Żeby bylo weselej - 3x ( TRZYKROTNIE !!!!) w ciagu miesiąca ogladałem ten sam samochód w rożnych miejscach. To już chyba tylko w skąpej wielkopolsce takie numery ale handlarze wymieniają się pojazdami co tydzień żeby więcej klientów mogło zobaczyć te same pojazdy .
Jeśli dobrze traficie na OLX ten sam pojazd można trafić np w Swarzędzu , Wildzie oraz Jeżycach te same zdjęcia te same ceny .. bo panowie nie są na tyle bystrzy by osunąć stare ogłoszenia z działu Poznań i okolice.
Kolega mnie pocieszył - trzy miesiące szukali samochodu a kupili auto podczas spaceru pod domem - klatkę obok
Moją furę kupił handlarz - nie oglądał nie wybrzydzał ... pół godziny po tym jak dałem ogłoszenie położył mi kasę i odjechał . Wystawił 4 tys drożej ... i co weselsze sprzedał w ciągu tygodnia ...
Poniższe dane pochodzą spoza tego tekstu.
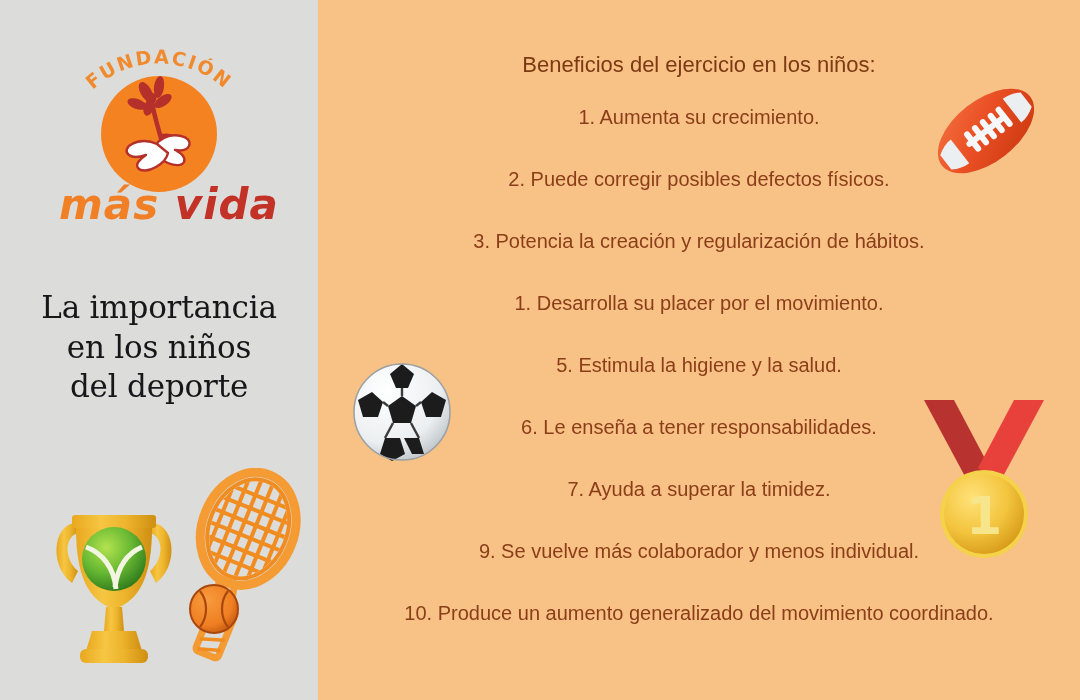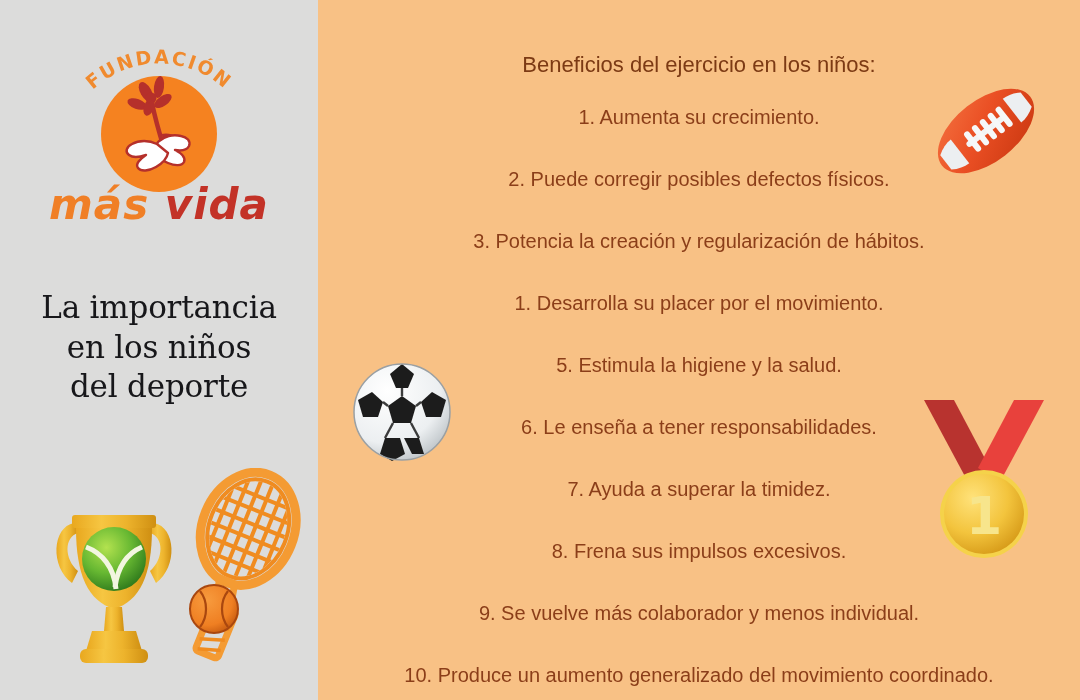--- a/index.html
+++ b/index.html
@@ -33,7 +33,7 @@
   }
   .logo-hands{position:absolute;left:62px;top:52px;width:116px;height:128px;}
   .logo-word{
-    position:absolute;left:0;top:166px;width:240px;text-align:center;
+    position:absolute;left:10px;top:166px;width:240px;text-align:center;
     font-family:"DejaVu Sans", sans-serif;
     font-size:42px;font-weight:700;font-style:italic;
     letter-spacing:1px;line-height:1;

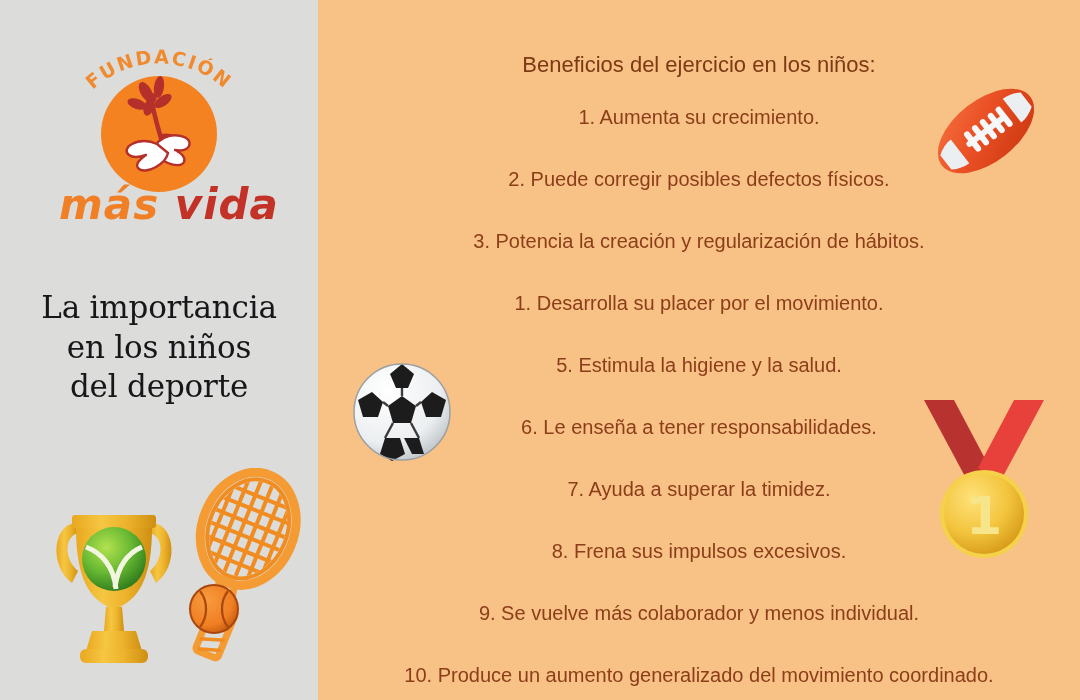--- a/index.html
+++ b/index.html
@@ -231,7 +231,6 @@
       <li class="benefit">5. Estimula la higiene y la salud.</li>
       <li class="benefit">6. Le enseña a tener responsabilidades.</li>
       <li class="benefit">7. Ayuda a superar la timidez.</li>
-      <li class="benefit">8. Frena sus impulsos excesivos.</li>
       <li class="benefit">9. Se vuelve más colaborador y menos individual.</li>
       <li class="benefit">10. Produce un aumento generalizado del movimiento coordinado.</li>
     </ul>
Nie ściemniałem napisałem że drzwi obite że zderzak pęknięty jak to w fordach ;-) gość w śwojej wersji napisał -auto w stałym użyciu ślady ma jak każdy używany ale poza tym jest w stanie idealnym... to nic że za miesiąc instalacja gazowa straci ważność i trzeba będzie założyć nowy zbiornik i nowy reduktor ..
O tym kupujący dowie sie na przeglądzie ...albo podczas kontroli drogowej a to do auta z silnikiem o mocy prawie 250 KM będzie bolało ....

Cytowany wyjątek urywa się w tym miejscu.